Leeds Trinity University have sent an email to students which states that they have NOT banned capital letters.
This is in response to media coverage about a staff memo that advised lecturers to avoid using capitalised letters in communication with students.
In an email sent to students on Wednesday, November 21, the Deputy Vice Chancellor, Professor Ray Lloyd, dismissed the news stories and said he wanted to share 'the facts.'
He said: "No – we haven’t banned capital letters. We’ve shared best practice with academic staff around assignment briefing which included “generally, avoid using capital letters for emphasis” and advised staff that “there is plenty of flexibility in this [the guidelines and advice], so module tutors should use their own judgement…”.
"Yes – we clarify our assignment briefs for students because students’ success in their assignments is, unsurprisingly, directly related to how well they understand the assignment brief and our expectations.
"Yes – we’re proud of the professionalism, dedication and resilience of all our students and graduates."
He then attached the original memo so that students could "make up their own mind."

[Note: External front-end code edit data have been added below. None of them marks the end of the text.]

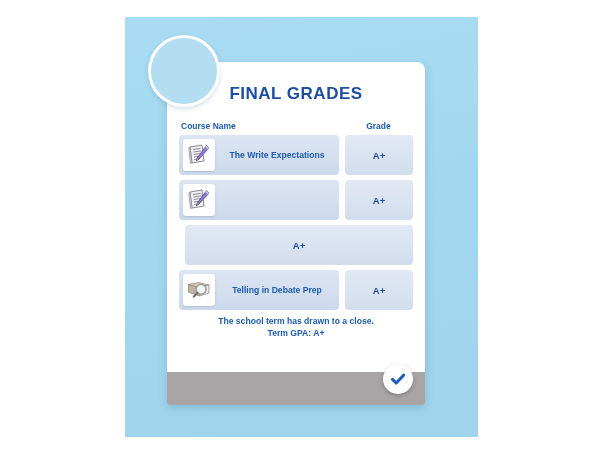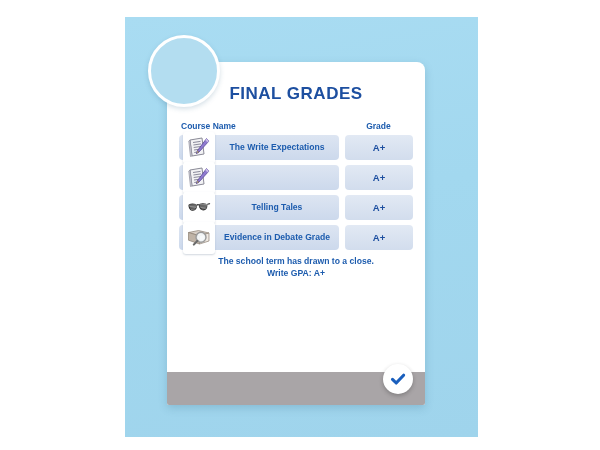--- a/index.html
+++ b/index.html
@@ -86,21 +86,21 @@
     font-weight: bold;
   }
   #col-head-course { flex: 0 0 165px; text-align: left; }
   #col-head-grade  { flex: 1 1 auto;  text-align: center; }
 
   
   .grade-row {
     display: flex;
     align-items: stretch;
     margin-bottom: 5px;
-    height: 25px;
+    height: 40px;
   }
   .course-chip {
     flex: 0 0 160px;
     background: linear-gradient(180deg, #dde5f2 0%, #ccd9ec 100%);
     border-radius: 4px;
     display: flex;
     align-items: center;
     padding-left: 4px;
     box-sizing: border-box;
   }
@@ -220,64 +220,43 @@
               <path d="M20.5 3.5 L23 6 L13 17 L10.5 18.5 L11.5 15.6 Z" fill="#8e7ad0" stroke="#5b4a95" stroke-width="0.8"></path>
               <path d="M11.5 15.6 L10.5 18.5 L13 17 Z" fill="#f5e04a" stroke="#5b4a95" stroke-width="0.6"></path>
               <path d="M20.5 3.5 L23 6 L21.6 7.4 L19.1 4.9 Z" fill="#c9bde8"></path>
             </svg>
           </div>
         </div>
         <div class="grade-chip">A+</div>
       </div>
 
       <div class="grade-row">
-        <div class="course-chip">
-          <div class="icon-tile">
-            <svg width="26" height="26" viewBox="0 0 26 26">
-              <path d="M2.5 10.5 C2.5 9.3 4 8.6 6.5 8.6 C9 8.6 11 9.3 11 10.8 C11 13.6 9.6 15.8 7 15.8 C4.3 15.8 2.5 13.4 2.5 10.5 Z" fill="#2c2c2c"></path>
-              <path d="M12.8 10.1 C12.8 8.9 14.4 8.2 16.9 8.2 C19.4 8.2 21.4 8.9 21.4 10.4 C21.4 13.2 20 15.4 17.4 15.4 C14.7 15.4 12.8 13 12.8 10.1 Z" fill="#2c2c2c"></path>
-              <path d="M10.9 10.2 C11.5 9.6 12.3 9.6 12.9 10.1" stroke="#2c2c2c" stroke-width="1.3" fill="none"></path>
-              <path d="M21.3 9.4 C22.4 8.7 23.3 8.6 24 8.9" stroke="#2c2c2c" stroke-width="1.2" fill="none"></path>
-              <g stroke="#bdbdbd" stroke-width="0.7">
-                <line x1="3.1" y1="10.2" x2="10.7" y2="9.9"></line>
-                <line x1="3.4" y1="11.6" x2="10.7" y2="11.2"></line>
-                <line x1="4.1" y1="13" x2="10.2" y2="12.5"></line>
-                <line x1="5.1" y1="14.4" x2="9.3" y2="13.9"></line>
-                <line x1="13.4" y1="9.8" x2="21.1" y2="9.5"></line>
-                <line x1="13.7" y1="11.2" x2="21.1" y2="10.8"></line>
-                <line x1="14.4" y1="12.6" x2="20.6" y2="12.1"></line>
-                <line x1="15.4" y1="14" x2="19.7" y2="13.5"></line>
-              </g>
-            </svg>
-          </div>
-          <div class="course-label">Telling Tales</div>
-        </div>
         <div class="grade-chip">A+</div>
       </div>
 
       <div class="grade-row">
         <div class="course-chip">
           <div class="icon-tile">
             <svg width="26" height="26" viewBox="0 0 26 26">
               <path d="M2.5 7.5 L12.5 5.5 L23 8 L13.5 10.8 Z" fill="#d8cfc6" stroke="#8c7f72" stroke-width="0.7"></path>
               <path d="M2.5 7.5 L13.5 10.8 L13.5 19 L2.5 15.2 Z" fill="#bfb3a6" stroke="#8c7f72" stroke-width="0.7"></path>
               <path d="M13.5 10.8 L23 8 L23 16 L13.5 19 Z" fill="#efe9e2" stroke="#8c7f72" stroke-width="0.7"></path>
               <circle cx="15" cy="12.2" r="5" fill="#eef4f8" fill-opacity="0.85" stroke="#9a9a9a" stroke-width="1.4"></circle>
               <circle cx="15" cy="12.2" r="3.4" fill="#ffffff" fill-opacity="0.5"></circle>
               <line x1="11.4" y1="15.8" x2="7.8" y2="19.6" stroke="#6b6b6b" stroke-width="2.1" stroke-linecap="round"></line>
             </svg>
           </div>
-          <div class="course-label">Evidence in Debate Grade</div>
+          <div class="course-label">Telling in Debate Prep</div>
         </div>
         <div class="grade-chip">A+</div>
       </div>
 
       <div id="summary">
         <div>The school term has drawn to a close.</div>
-        <div>Write GPA: A+</div>
+        <div>Term GPA: A+</div>
       </div>
 
     </div>
 
     <div id="card-footer">
       <div id="confirm-button">
         <svg width="20" height="20" viewBox="0 0 20 20">
           <path d="M4.5 10.3 L8.2 14 L15.6 6.2" stroke="#1a5fbd" stroke-width="3.1" fill="none" stroke-linecap="round" stroke-linejoin="round"></path>
         </svg>
       </div>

The email follows the backlash received online after the memo surfaced online.
In the memo sent to the university’s school of journalism department, it requested that lecturers “generally, avoid using capital letters for emphasis” and to “avoid a tone that stresses the difficulty or the high-stakes nature of the task.”
Other requests included not overusing the words 'do' and 'don't' and to write in a 'helpful, warm tone, avoiding officious language and negative instructions.'
It went on to warn that when students are unsure about what an assessment needs, they talk to each other and misunderstandings quickly spread.
It stated that these misunderstandings may make students decide that it is “too difficult” and so they may not attempt the task.
A member of staff at the university, who wished to remain anonymous, told The Yorkshire Evening Post: “Nobody has banned it but there are guidelines advising us not to use capital letters which is absolutely ludicrous. I am yet to meet anyone who was traumatised by capital letters.
"We don’t need to do students any favours. They need to be prepared for the real world."